--- REQUIRED ACTION ---
Without the images, output every record exactly as it appears.

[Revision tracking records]
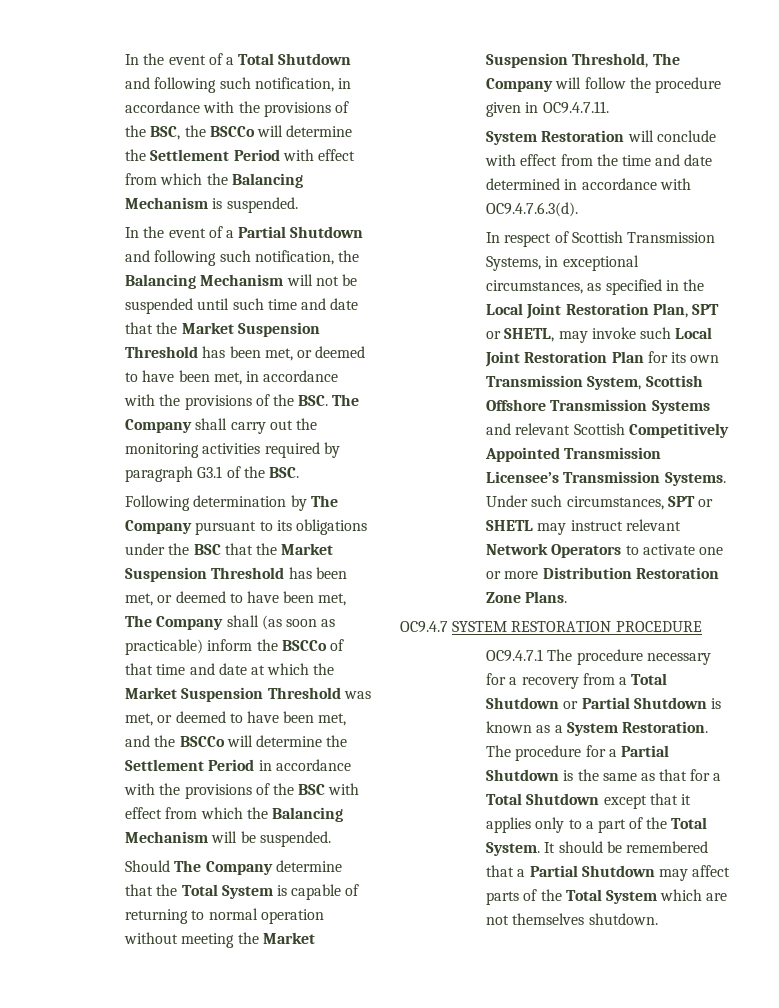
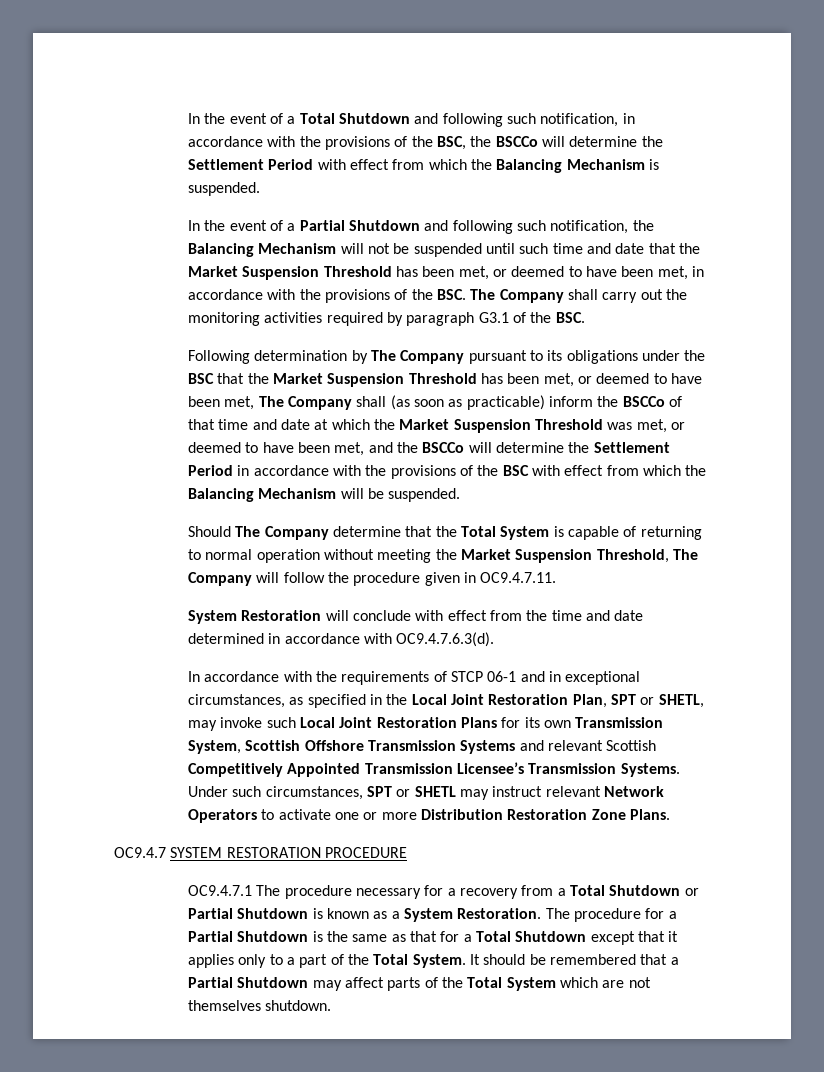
- In respect of Scottish Transmission Systems, in exceptional circumstances, as specified in the Local Joint Restoration Plan, SPT or SHETL, may invoke such Local Joint Restoration Plan for its own Transmission System, Scottish Offshore Transmission Systems and relevant Scottish Competitively Appointed Transmission Licensee’s Transmission Systems.
+ In accordance with the requirements of STCP 06-1 and in exceptional circumstances, as specified in the Local Joint Restoration Plan, SPT or SHETL, may invoke such Local Joint Restoration Plans for its own Transmission System, Scottish Offshore Transmission Systems and relevant Scottish Competitively Appointed Transmission Licensee’s Transmission Systems.

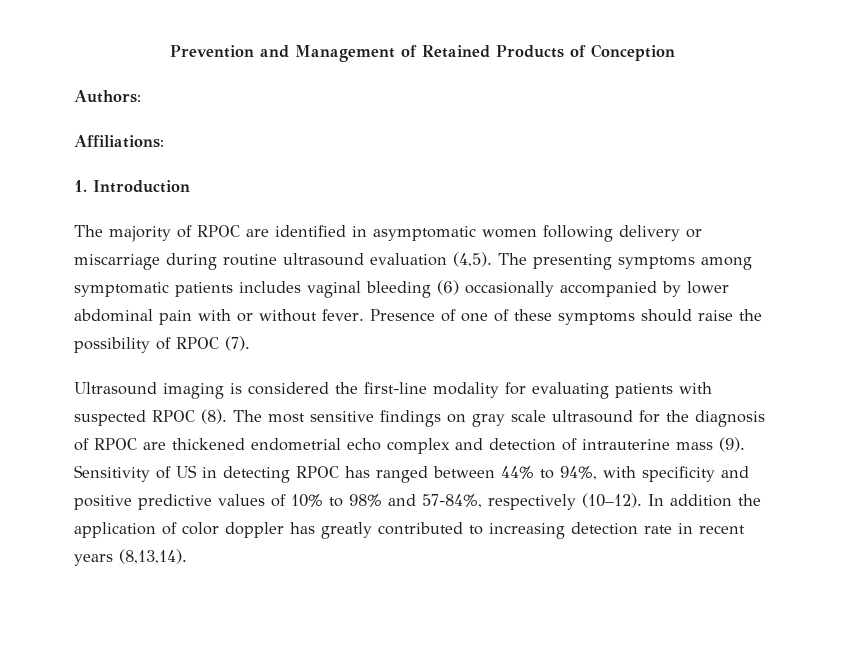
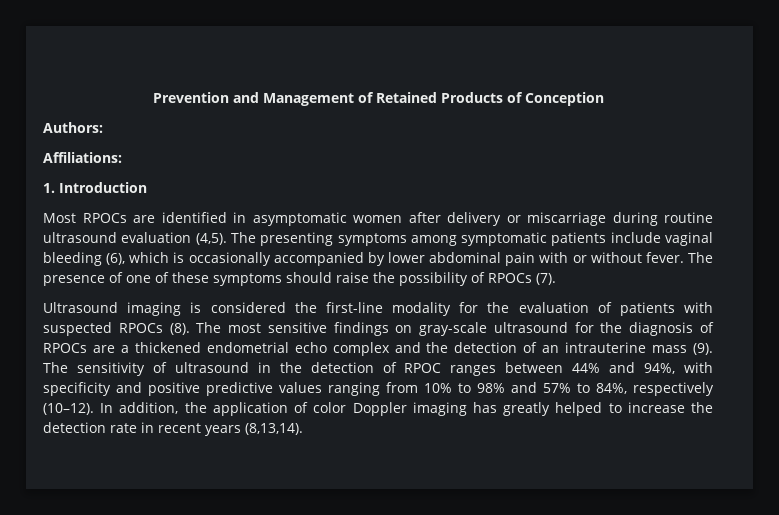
- The majority of RPOC are identified in asymptomatic women following delivery or miscarriage during routine ultrasound evaluation (4,5).
+ Most RPOCs are identified in asymptomatic women after delivery or miscarriage during routine ultrasound evaluation (4,5).
- The presenting symptoms among symptomatic patients includes vaginal bleeding (6) occasionally accompanied by lower abdominal pain with or without fever.
+ The presenting symptoms among symptomatic patients include vaginal bleeding (6), which is occasionally accompanied by lower abdominal pain with or without fever.
- Presence of one of these symptoms should raise the possibility of RPOC (7).
+ The presence of one of these symptoms should raise the possibility of RPOCs (7).
- Ultrasound imaging is considered the first-line modality for evaluating patients with suspected RPOC (8).
+ Ultrasound imaging is considered the first-line modality for the evaluation of patients with suspected RPOCs (8).
- The most sensitive findings on gray scale ultrasound for the diagnosis of RPOC are thickened endometrial echo complex and detection of intrauterine mass (9).
+ The most sensitive findings on gray-scale ultrasound for the diagnosis of RPOCs are a thickened endometrial echo complex and the detection of an intrauterine mass (9).
- Sensitivity of US in detecting RPOC has ranged between 44% to 94%, with specificity and positive predictive values of 10% to 98% and 57-84%, respectively (10–12).
+ The sensitivity of ultrasound in the detection of RPOC ranges between 44% and 94%, with specificity and positive predictive values ranging from 10% to 98% and 57% to 84%, respectively (10–12).
- In addition the application of color doppler has greatly contributed to increasing detection rate in recent years (8,13,14).
+ In addition, the application of color Doppler imaging has greatly helped to increase the detection rate in recent years (8,13,14).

--- RESPONSE FOR THIS EXERCISE ---
- In respect of Scottish Transmission Systems, in exceptional circumstances, as specified in the Local Joint Restoration Plan, SPT or SHETL, may invoke such Local Joint Restoration Plan for its own Transmission System, Scottish Offshore Transmission Systems and relevant Scottish Competitively Appointed Transmission Licensee’s Transmission Systems.
+ In accordance with the requirements of STCP 06-1 and in exceptional circumstances, as specified in the Local Joint Restoration Plan, SPT or SHETL, may invoke such Local Joint Restoration Plans for its own Transmission System, Scottish Offshore Transmission Systems and relevant Scottish Competitively Appointed Transmission Licensee’s Transmission Systems.

- The majority of RPOC are identified in asymptomatic women following delivery or miscarriage during routine ultrasound evaluation (4,5).
+ Most RPOCs are identified in asymptomatic women after delivery or miscarriage during routine ultrasound evaluation (4,5).
- The presenting symptoms among symptomatic patients includes vaginal bleeding (6) occasionally accompanied by lower abdominal pain with or without fever.
+ The presenting symptoms among symptomatic patients include vaginal bleeding (6), which is occasionally accompanied by lower abdominal pain with or without fever.
- Presence of one of these symptoms should raise the possibility of RPOC (7).
+ The presence of one of these symptoms should raise the possibility of RPOCs (7).
- Ultrasound imaging is considered the first-line modality for evaluating patients with suspected RPOC (8).
+ Ultrasound imaging is considered the first-line modality for the evaluation of patients with suspected RPOCs (8).
- The most sensitive findings on gray scale ultrasound for the diagnosis of RPOC are thickened endometrial echo complex and detection of intrauterine mass (9).
+ The most sensitive findings on gray-scale ultrasound for the diagnosis of RPOCs are a thickened endometrial echo complex and the detection of an intrauterine mass (9).
- Sensitivity of US in detecting RPOC has ranged between 44% to 94%, with specificity and positive predictive values of 10% to 98% and 57-84%, respectively (10–12).
+ The sensitivity of ultrasound in the detection of RPOC ranges between 44% and 94%, with specificity and positive predictive values ranging from 10% to 98% and 57% to 84%, respectively (10–12).
- In addition the application of color doppler has greatly contributed to increasing detection rate in recent years (8,13,14).
+ In addition, the application of color Doppler imaging has greatly helped to increase the detection rate in recent years (8,13,14).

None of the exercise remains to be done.